## [Exercise description]
All pictures must be left out as you transcribe the lines from the first line of the data to the line containing "- Progress Tracker", both included.

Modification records
== Segment start ==

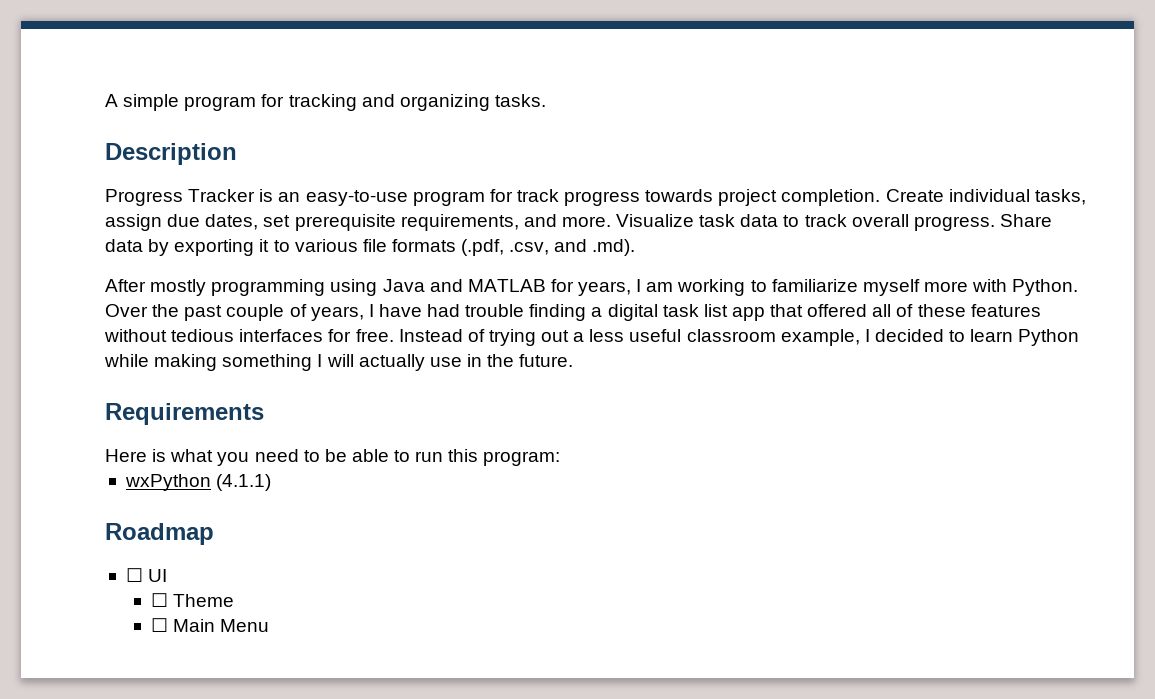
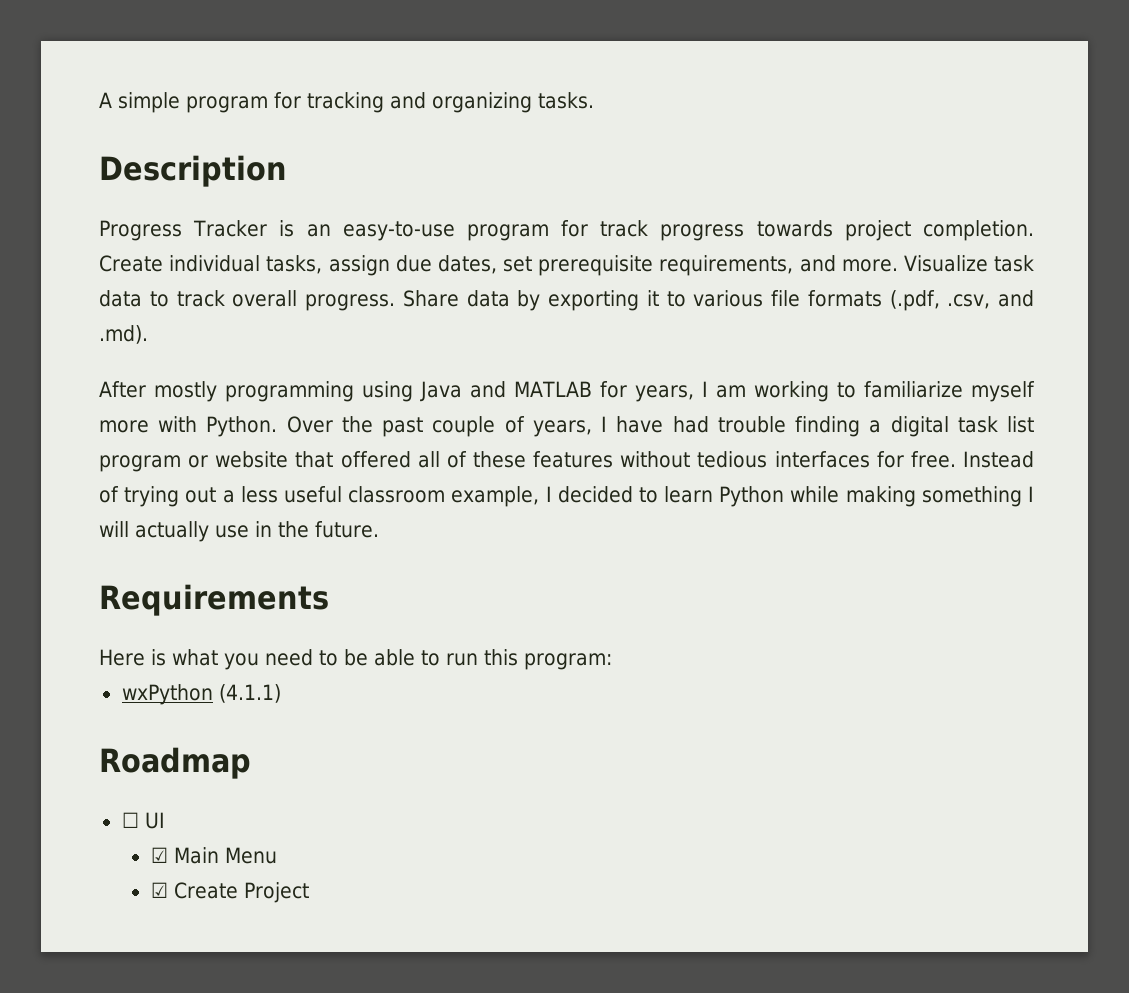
- Over the past couple of years, I have had trouble finding a digital task list app that offered all of these features without tedious interfaces for free.
+ Over the past couple of years, I have had trouble finding a digital task list program or website that offered all of these features without tedious interfaces for free.
- ☐ Theme
- ☐ Main Menu
+ ☑ Main Menu
+ ☑ Create Project

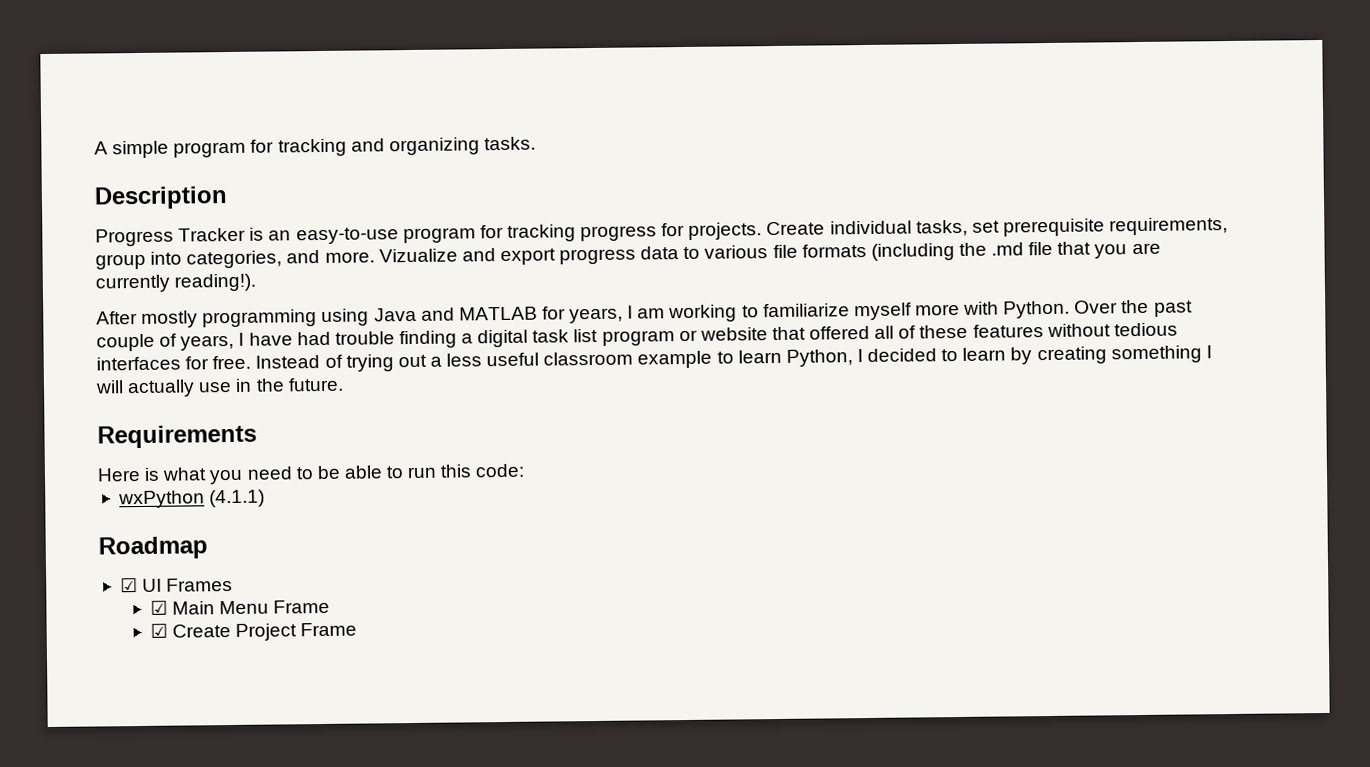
- Progress Tracker is an easy-to-use program for track progress towards project completion. Create individual tasks, assign due dates, set prerequisite requirements, and more. Visualize task data to track overall progress. Share data by exporting it to various file formats (.pdf, .csv, and .md).
+ Progress Tracker is an easy-to-use program for tracking progress for projects. Create individual tasks, set prerequisite requirements, group into categories, and more. Vizualize and export progress data to various file formats (including the .md file that you are currently reading!).
- Instead of trying out a less useful classroom example, I decided to learn Python while making something I will actually use in the future.
+ Instead of trying out a less useful classroom example to learn Python, I decided to learn by creating something I will actually use in the future.
- Here is what you need to be able to run this program:
+ Here is what you need to be able to run this code:
- ☐ UI
+ ☑ UI Frames
- ☑ Main Menu
+ ☑ Main Menu Frame
- ☑ Create Project
+ ☑ Create Project Frame

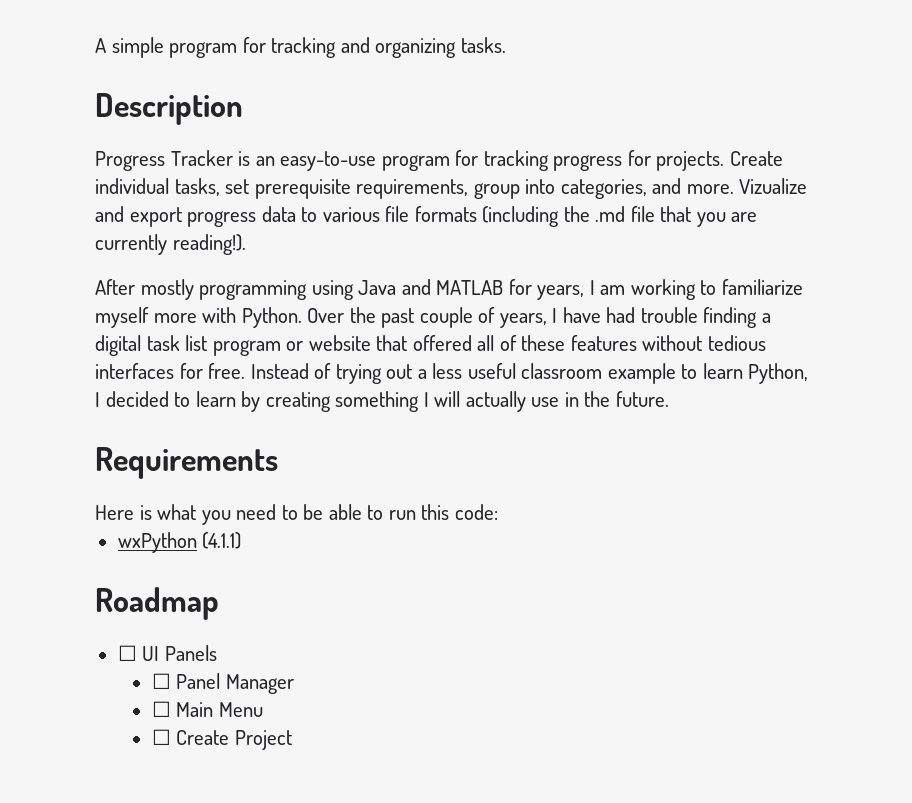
- ☑ UI Frames
- ☑ Main Menu Frame
- ☑ Create Project Frame
+ ☐ UI Panels
+ ☐ Panel Manager
+ ☐ Main Menu
+ ☐ Create Project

== Segment end ==

## [Solution]
- Over the past couple of years, I have had trouble finding a digital task list app that offered all of these features without tedious interfaces for free.
+ Over the past couple of years, I have had trouble finding a digital task list program or website that offered all of these features without tedious interfaces for free.
- ☐ Theme
- ☐ Main Menu
+ ☑ Main Menu
+ ☑ Create Project

- Progress Tracker is an easy-to-use program for track progress towards project completion. Create individual tasks, assign due dates, set prerequisite requirements, and more. Visualize task data to track overall progress. Share data by exporting it to various file formats (.pdf, .csv, and .md).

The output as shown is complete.